I sighed and set my pen down on the bar. “I’m supposed to be writing a story about this valley,” I told her.
“What about the valley?”
“About the flood, basically, and how the area rebounded. I can’t imagine you have any stories yourself,” I said, a nod to her age.
She smirked, still holding an empty pint glass with a thin layer of amber at the bottom swishing back and forth. “If you’re writing a story about the flood, there’s a guy you should talk to.”
The next day, I walked into the same bar to meet a man named Howard Lynch. I found him sitting at a table near the back, reading a worn copy of The Empty Hills of History, a novel I hadn’t read since high school.
“Mr. Lynch?” I asked as I stepped toward him. The first things I noticed were his hands. One was wrapped around a coffee mug, making it look more like a shot glass. He donned a white undershirt and had close-cropped gray hair that was receding. For a brief moment he ignored me, then he glanced my way and then back at his book, all without changing the expression on his face.
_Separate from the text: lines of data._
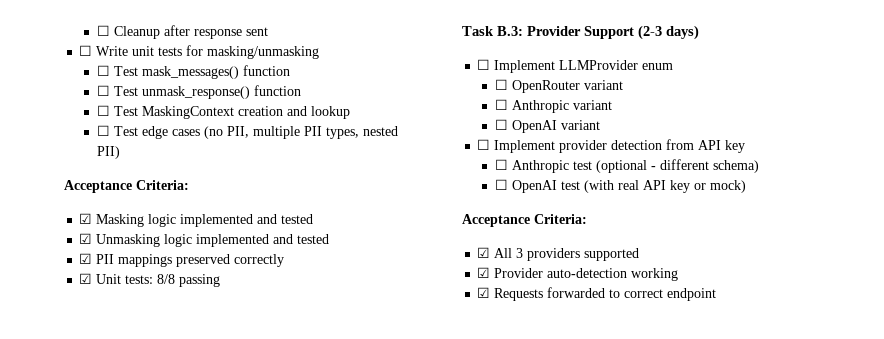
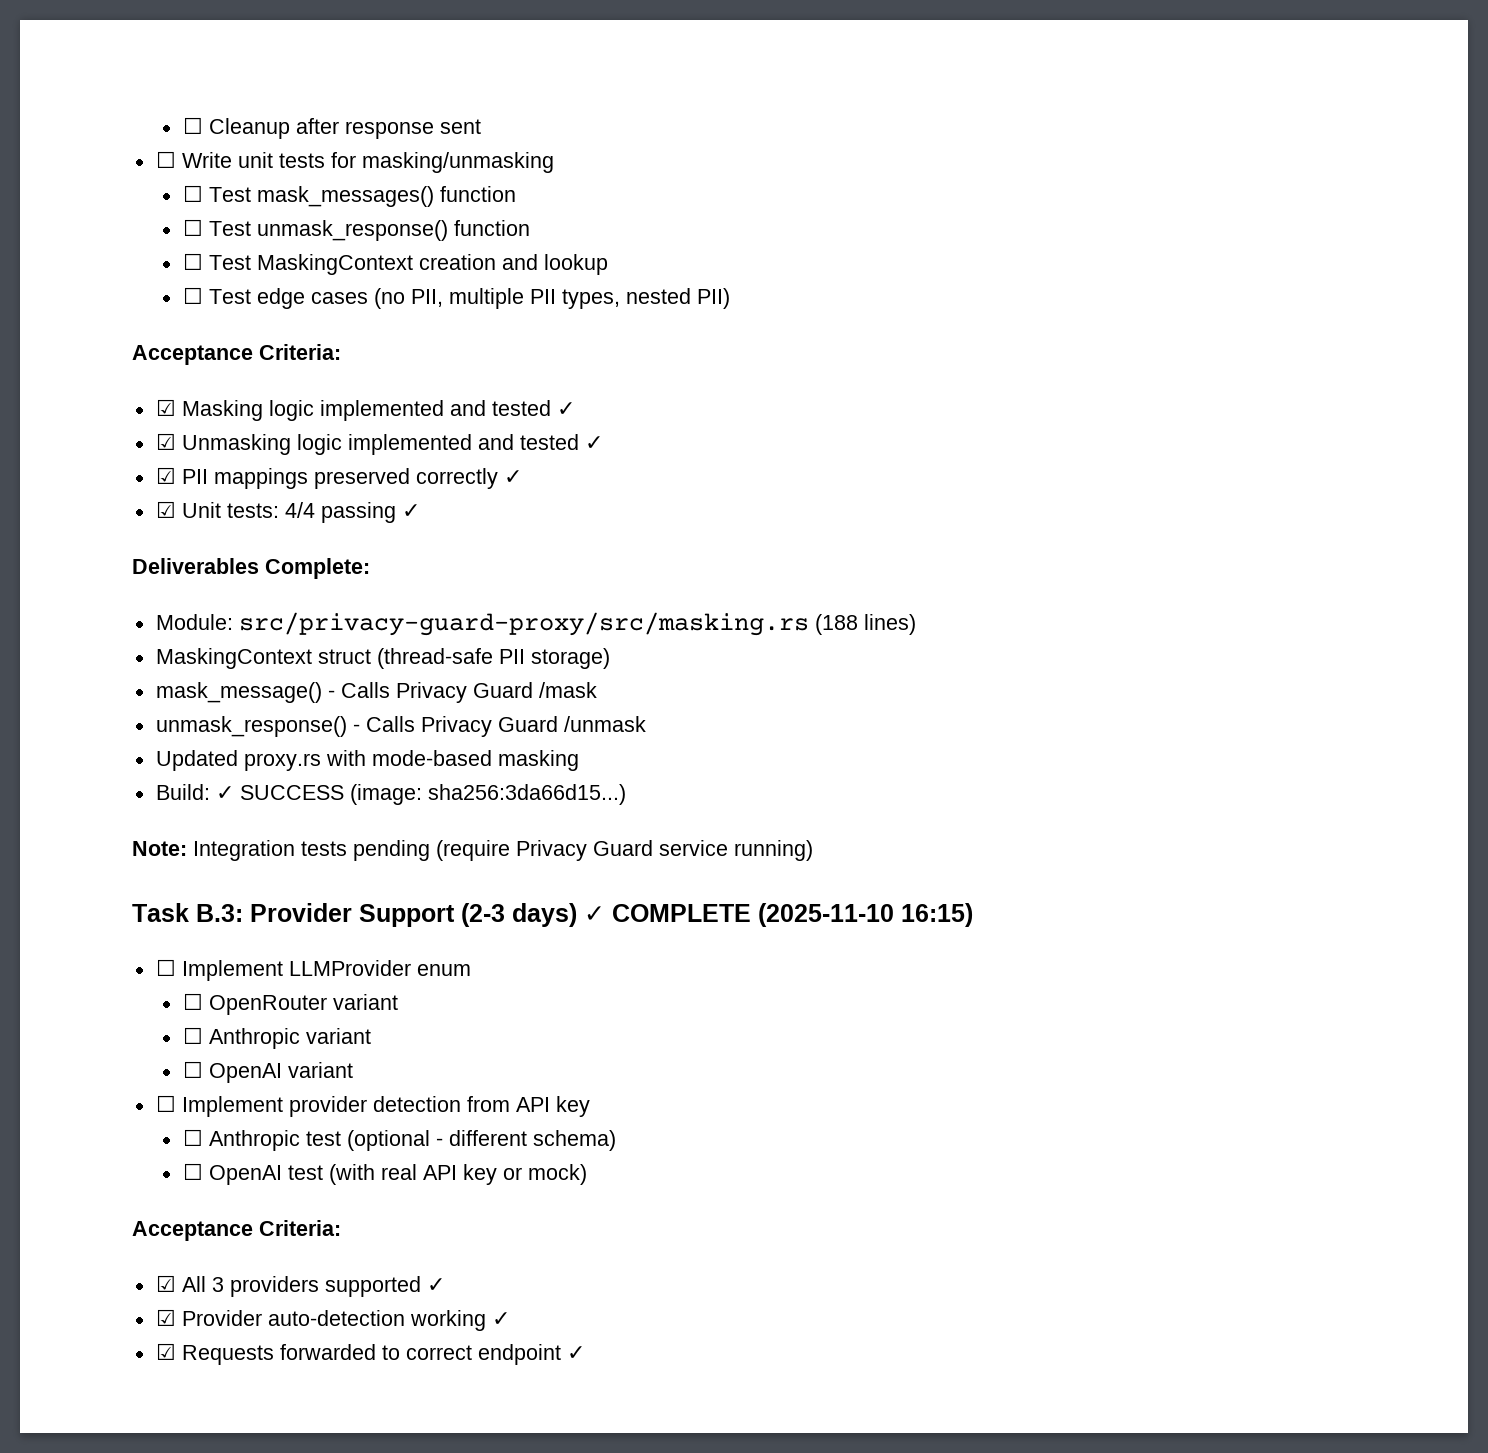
- ☑ Masking logic implemented and tested
+ ☑ Masking logic implemented and tested ✓
- ☑ Unmasking logic implemented and tested
+ ☑ Unmasking logic implemented and tested ✓
- ☑ PII mappings preserved correctly
+ ☑ PII mappings preserved correctly ✓
- ☑ Unit tests: 8/8 passing
+ ☑ Unit tests: 4/4 passing ✓
+ Deliverables Complete:
+ Module: src/privacy-guard-proxy/src/masking.rs (188 lines)
+ MaskingContext struct (thread-safe PII storage)
+ mask_message() - Calls Privacy Guard /mask
+ unmask_response() - Calls Privacy Guard /unmask
+ Updated proxy.rs with mode-based masking
+ Build: ✓ SUCCESS (image: sha256:3da66d15...)
+ Note: Integration tests pending (require Privacy Guard service running)
- Task B.3: Provider Support (2-3 days)
+ Task B.3: Provider Support (2-3 days) ✓ COMPLETE (2025-11-10 16:15)
- ☑ All 3 providers supported
+ ☑ All 3 providers supported ✓
- ☑ Provider auto-detection working
+ ☑ Provider auto-detection working ✓
- ☑ Requests forwarded to correct endpoint
+ ☑ Requests forwarded to correct endpoint ✓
“You want to know about the flood, or you want to know my story?” he said more as a statement than a question.
Unsure how to respond, I asked if I could sit down. He nodded toward the vacant chair across from him. “Well, sir, I’d like to know it all.”
“Everyone wants to know it all these days,” he said and then finished his coffee. “Let me ask you, do you like stories? Because if you have some time, I have one you won’t believe.”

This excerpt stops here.